I’ve been working on getting more organized in terms of making dinner. If I work that day, or we have a bunch of playdates, we are more likely to order in or get take out. Sometimes my partner cooks, but I usually have to come up with the idea or find a recipe that works with what we have in the house. Sometimes that seems like more effort than just opening the fridge, and making something up.
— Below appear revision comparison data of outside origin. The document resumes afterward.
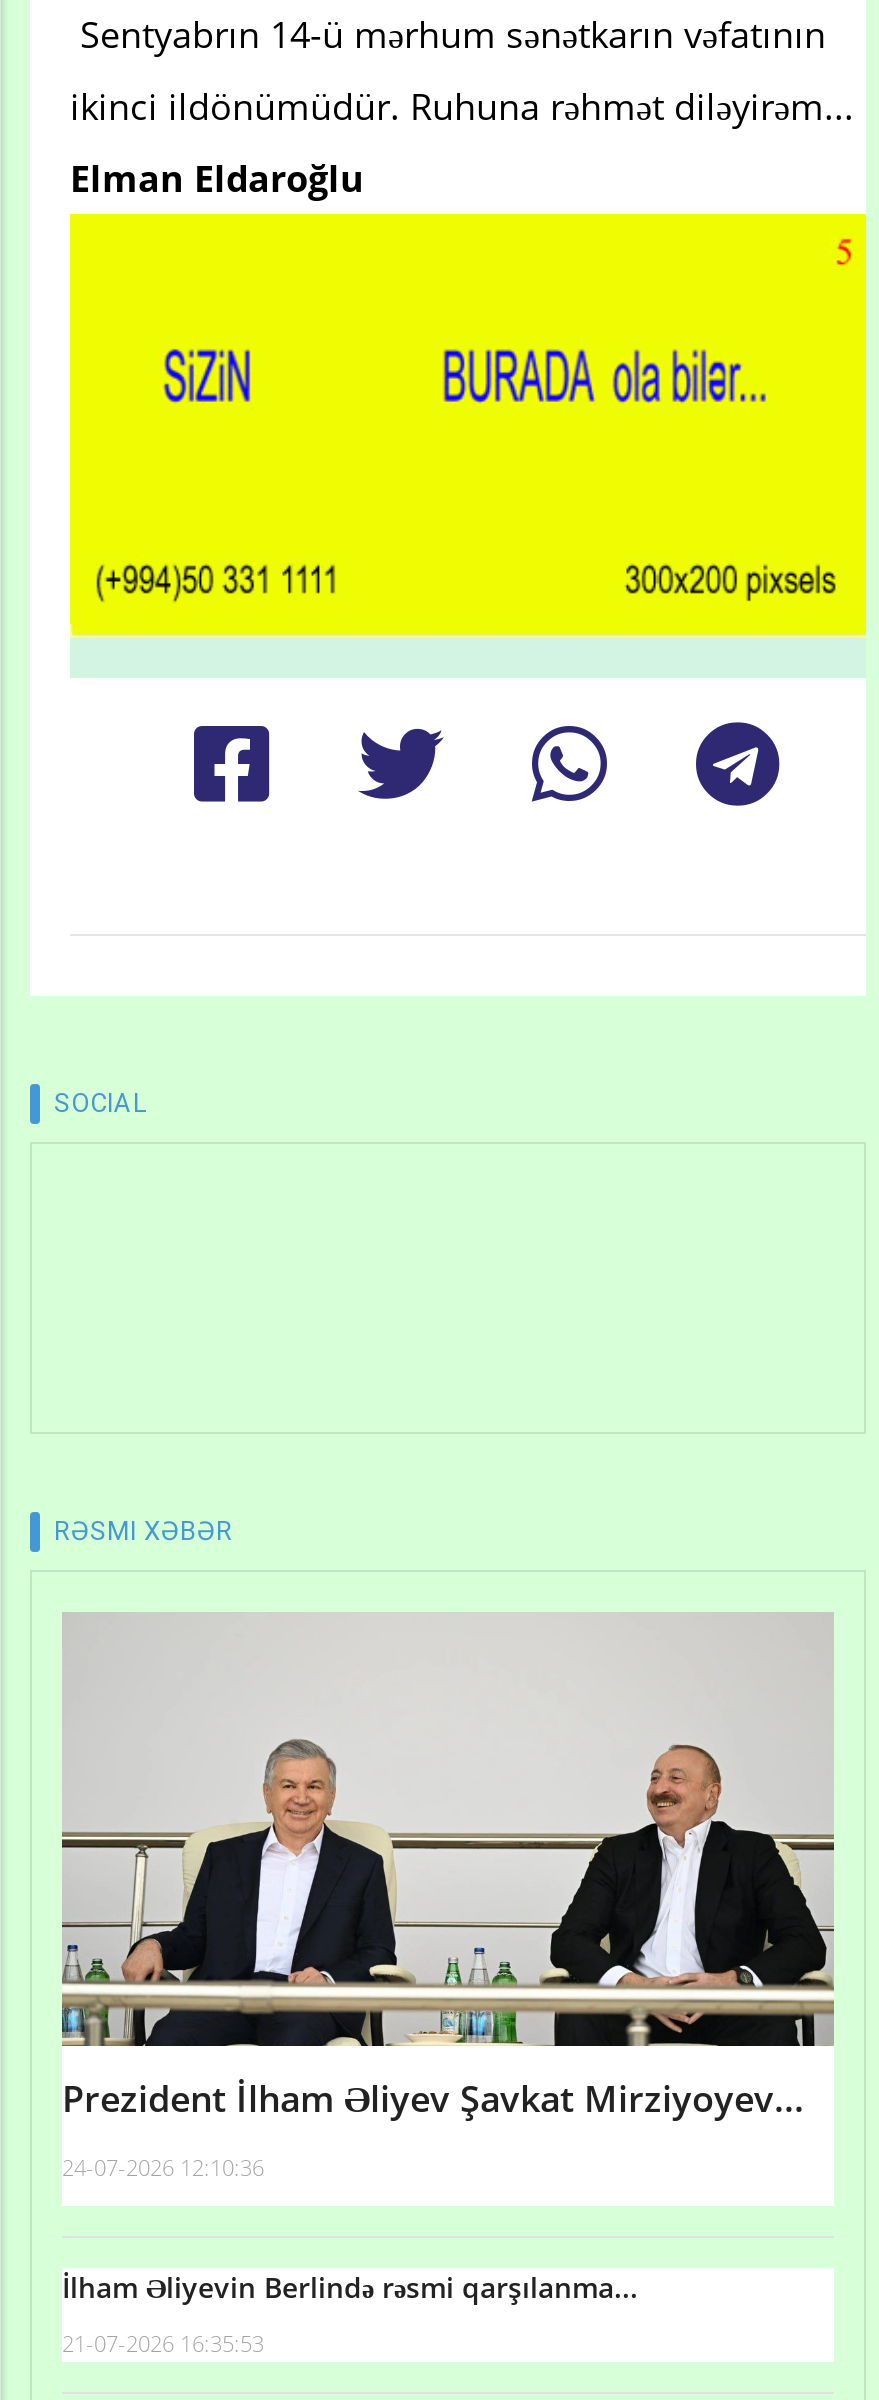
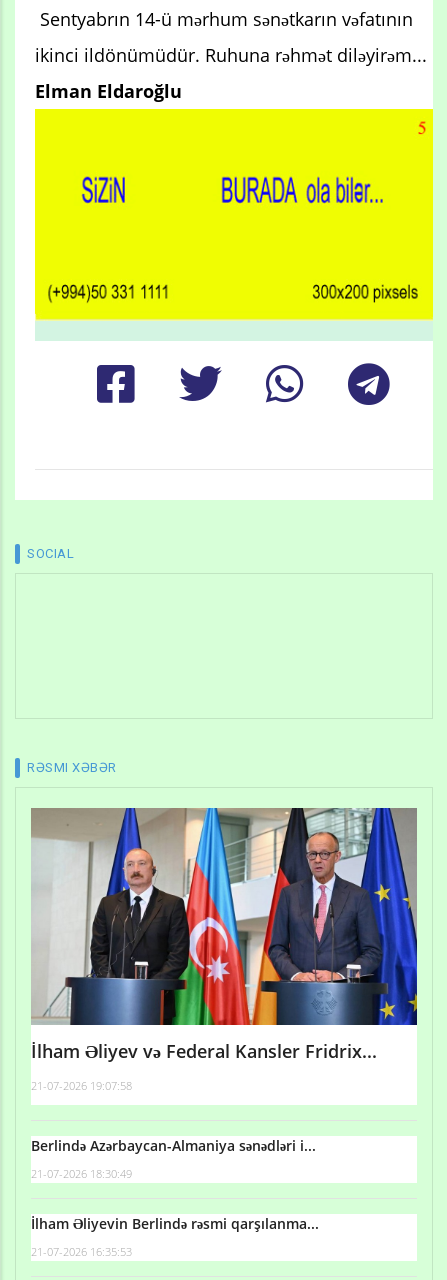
- [image]
- Prezident İlham Əliyev Şavkat Mirziyoyev...
- 24-07-2026 12:10:36
+ [image]
+ İlham Əliyev və Federal Kansler Fridrix...
+ 21-07-2026 19:07:58
+ Berlində Azərbaycan-Almaniya sənədləri i...
+ 21-07-2026 18:30:49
That said, one of my goals for the next few months is to start prepping more food in advance on the weekend. Thus far, during previous weeks, I haven’t been successful in planning or preparing or even thinking about the weeks meals before they happen, but this week might be a little different (or it might be more of the same.)
I had found a bunch of recipes I wanted to try this week, and planned my grocery shopping accordingly.
My planning is slightly complicated by an end of the week Purim feast, but preplanning might also help with that.
Here is our menu for the week starting with today: (maybe…)
- Lentil Loaf (replaced lentils with black eyed peas)
- Roasted Sweet Potato (turned into simple baked sweet potatoes)
- Mint and Lime Green Beans (but I’ve already modified it to be garlicky mint and lime yu choy)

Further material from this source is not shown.